UVa AIML Seminar
The AI and Machine Learning Seminar @ UVa

From Insights to Impact: How AI is (and isn’t) Shaping the Future of Public Health


Hongru Du
UVA Systems and Information Engineering

Time: 2026-03-18, 12:00 - 13:00 ET
Location: Rice 540 and Zoom

Abstract This talk explores how artificial intelligence and systems engineering can help address some of the most pressing challenges in public health. From infectious disease threats to behavioral responses and information dynamics, public health systems increasingly require approaches that can capture complexity, adapt to uncertainty, and support timely decision-making. I will discuss a research agenda focused on developing AI-enabled and behavior-aware modeling frameworks to strengthen public health resilience and equity. This work spans infectious disease forecasting, human behavior modeling, vaccine decision-making, and misinformation, with the broader goal of understanding how population health outcomes emerge from the interaction of disease, behavior, and information. Across these areas, this talk highlights both the promise and the limitations of AI in public health, emphasizing the need for interpretable methods, human oversight, ethical responsibility, and interdisciplinary collaboration.
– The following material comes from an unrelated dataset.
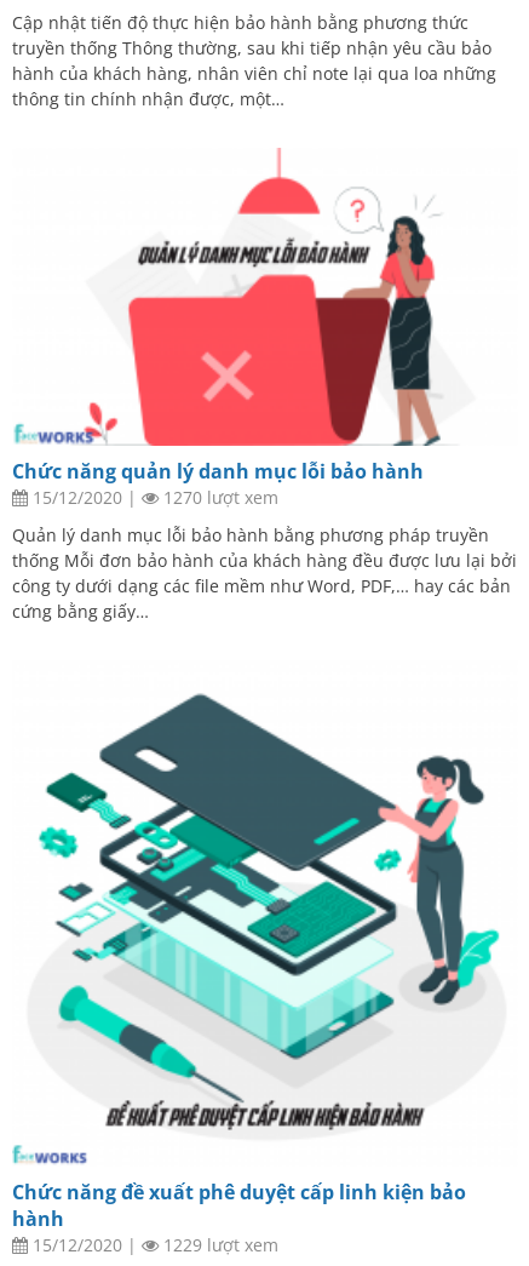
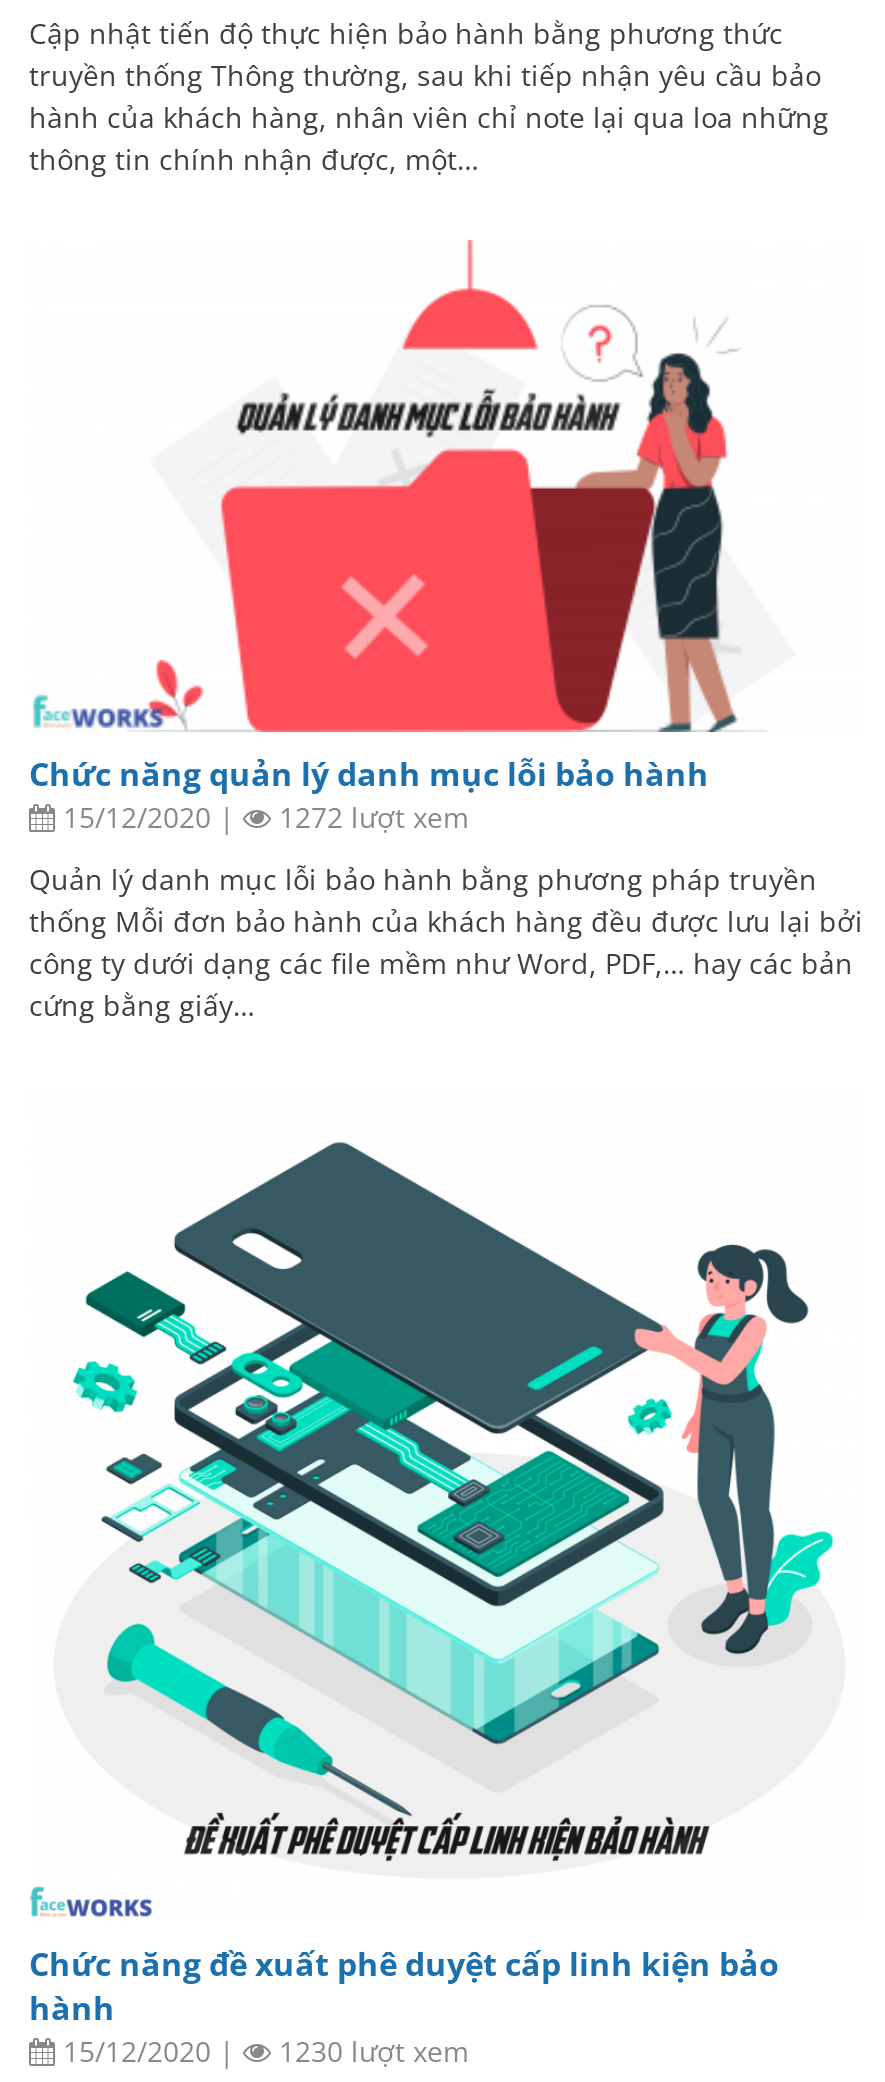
[159,485,278,508] 1270 lượt xem -> [271,797,469,835] 1272 lượt xem
[159,1233,278,1256] 1229 lượt xem -> [271,2031,469,2069] 1230 lượt xem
Bio: Hongru Du is an Assistant Professor in the Department of Systems and Information Engineering at the University of Virginia. His research integrates systems engineering, artificial intelligence, and public health to develop AI-driven and computational frameworks that support data-informed health decision-making. He focuses on modeling human–disease interactions and improving the resilience and efficiency of health systems. Dr. Du is a founding contributor to the Johns Hopkins University CSSE COVID-19 Dashboard, one of the world’s most widely used pandemic tracking tools. His infectious disease forecasting models have supported the U.S. Centers for Disease Control and Prevention in guiding national responses to COVID-19 and seasonal influenza outbreaks. He continues to advance computational methodologies that integrate human behavior into complex systems modeling, with the goal of improving preparedness and resilience to tackle broader societal challenges.